Osteoporozun ortomoleküler (takviyeler ile) önlenmesi ve yönetimi
Kemik erimesi veya osteoporoz dediğimiz rahatsızlığın yetersiz beslenme, yetersiz hareket ve güneş ışığı eksikliğinden kaynaklı olduğunu biliyoruz. Bu yüzden besin takviyeleri uzmanlar tarafından sık önerilir hale geldi. Peki, kemik güçlendirici bir takviyenin hangi bileşenleri içermesi gerekir ve maksimum sonuç için ne kadar kullanmamız önerilir?

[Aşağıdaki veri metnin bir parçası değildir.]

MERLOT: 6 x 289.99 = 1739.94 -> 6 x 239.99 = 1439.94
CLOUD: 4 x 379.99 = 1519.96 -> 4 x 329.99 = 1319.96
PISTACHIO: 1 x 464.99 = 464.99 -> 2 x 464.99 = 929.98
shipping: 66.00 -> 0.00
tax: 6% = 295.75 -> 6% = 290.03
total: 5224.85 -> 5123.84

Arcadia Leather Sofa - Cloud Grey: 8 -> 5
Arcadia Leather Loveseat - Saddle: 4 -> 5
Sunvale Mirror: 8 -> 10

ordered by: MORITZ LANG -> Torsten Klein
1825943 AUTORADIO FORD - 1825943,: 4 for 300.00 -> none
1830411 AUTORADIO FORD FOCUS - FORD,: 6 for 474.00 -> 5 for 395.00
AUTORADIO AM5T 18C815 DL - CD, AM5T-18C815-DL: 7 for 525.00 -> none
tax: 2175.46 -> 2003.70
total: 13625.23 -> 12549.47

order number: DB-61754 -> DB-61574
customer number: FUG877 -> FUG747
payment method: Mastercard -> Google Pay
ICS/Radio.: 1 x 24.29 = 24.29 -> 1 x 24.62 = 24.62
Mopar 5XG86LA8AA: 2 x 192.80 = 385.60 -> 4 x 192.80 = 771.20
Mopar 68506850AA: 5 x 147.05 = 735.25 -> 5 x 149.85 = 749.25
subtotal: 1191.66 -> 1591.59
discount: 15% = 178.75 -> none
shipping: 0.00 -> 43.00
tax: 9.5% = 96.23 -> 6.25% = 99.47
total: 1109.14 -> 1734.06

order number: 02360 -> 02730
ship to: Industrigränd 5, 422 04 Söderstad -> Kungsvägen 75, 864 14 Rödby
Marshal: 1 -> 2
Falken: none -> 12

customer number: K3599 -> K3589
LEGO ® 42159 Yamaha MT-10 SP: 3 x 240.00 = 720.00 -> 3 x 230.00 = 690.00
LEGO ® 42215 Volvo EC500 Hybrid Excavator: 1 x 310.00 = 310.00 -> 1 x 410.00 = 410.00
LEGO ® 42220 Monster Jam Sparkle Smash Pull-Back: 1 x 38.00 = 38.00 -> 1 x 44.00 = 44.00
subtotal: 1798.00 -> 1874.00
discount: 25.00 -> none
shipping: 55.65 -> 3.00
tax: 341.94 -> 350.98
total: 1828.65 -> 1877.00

D3 vitamini kalsiyumu emiyor
Kemik mineralizasyonu için elzem olan kolekalsiferol veya D3 vitaminidir: güneşten aldığımız vitamin, aktif formu olan 1.25 dihidroksikolekalsiferol aktivasyonundan sonra- özellikle kemik mineralleri kalsiyumun ve fosforun emilimini bağırsaklarımızda desteklemektedir. Bilhassa kış aylarında D vitamini eksikliğine çok sık rastlanmaktadır. Sadece D3 vitamini bazı durumlarda osteoporozun kırık olasılığını azaltabilmektedir. Bu yüzden D vitamini hem kemik sağlığı için önemli hem Covid-19 sürecinde bağışıklığımız için çok önemli hale gelmiştir.
K2 vitamini
Son yıllarda kemik sağlığı için K2 vitaminin en az D3 vitamini kadar önemli olduğu vurgulanmaktadır. Osteokalsin aktivasyonu sonrası K2 vitamini kalsiyumu kandan çekip kemiklere depolar ve kemik dokusunun üretimini teşvik eder. Yani kemik sağlığı için K2 vitamini önemlidir. Şayet kalsiyum, bağırsaklarımız tarafından emildikten sonra, uzun bir süre kanda kalırsa damar sertliğine yol açabilir. Bu yüzden kemik yapımı için daha az aktif formu olan K1 vitamini pek tercih edilmemektedir. Ayrıca K2 vitamini ve D3 vitamini kemik takviyesinde kalsiyum tuzları tarafından okside olabilir ve böylece aktifliğini kaybedebilir. Şayet ekstradan E vitamini alınırsa (karışık tokoferollerden oluşan) bu durum engellenebilir.
İyi emilen kemik mineralleri
Osteoporozun önlenmesinde D3 vitamini ve K2 vitamini dışında önemli mineraller olan kalsiyum ve magnezyum iyi bir besin takviyesinde yer almalıdır. Tabi bu minerallerin emilimi iyi olmalıdır. Birçok besin takviyeleri zor emilen kalsiyum bikarbonat içerir. Mide asidi yetersizliğinde bu formun çok zor parçalandığı bilinmektedir.
Deniz yosunu Lithothamnium calcareum çok iyi bir kalsiyum ve magnezyum kaynağıdır. Lithothamnium calcareum kalsiyum bikarbonata göre daha iyi emilmektedir. Kalsiyum sitrat ve magnezyum sitrat formları da iyi bir emilim için uygundur.
Bor kemik yıkımını engelliyor
Kemik güçlendirici besin takviyelerinde daha az bilinen bor minerali de aslında idealdir. Bor, D3 vitamini aktivasyonunu sağlayıp kalsiyum emilimine katkı sağlar. Ayrıca östrojen ve testosteron hormonların kemik yıkımını frenlemesi için, bor mineralinin bu hormonların çalışmasını desteklemesi gerekir. İlaveten bor idrar yoluyla, kalsiyum ve magnezyum kaybını azaltır.
Her ne kadar yukarıda saydığımız mikro besinler osteoporozun önlenmesinde katkı sağlasalar da, osteoporozda kolajen kaybı yaşanmaktadır. Bu kaybı önlemek için kolajen takviyesi almak çok önemlidir. Tabi buna ek olarak C vitamini takviyesini de unutmamalıyız malum kolajen yapımı için önemli bir vitamindir.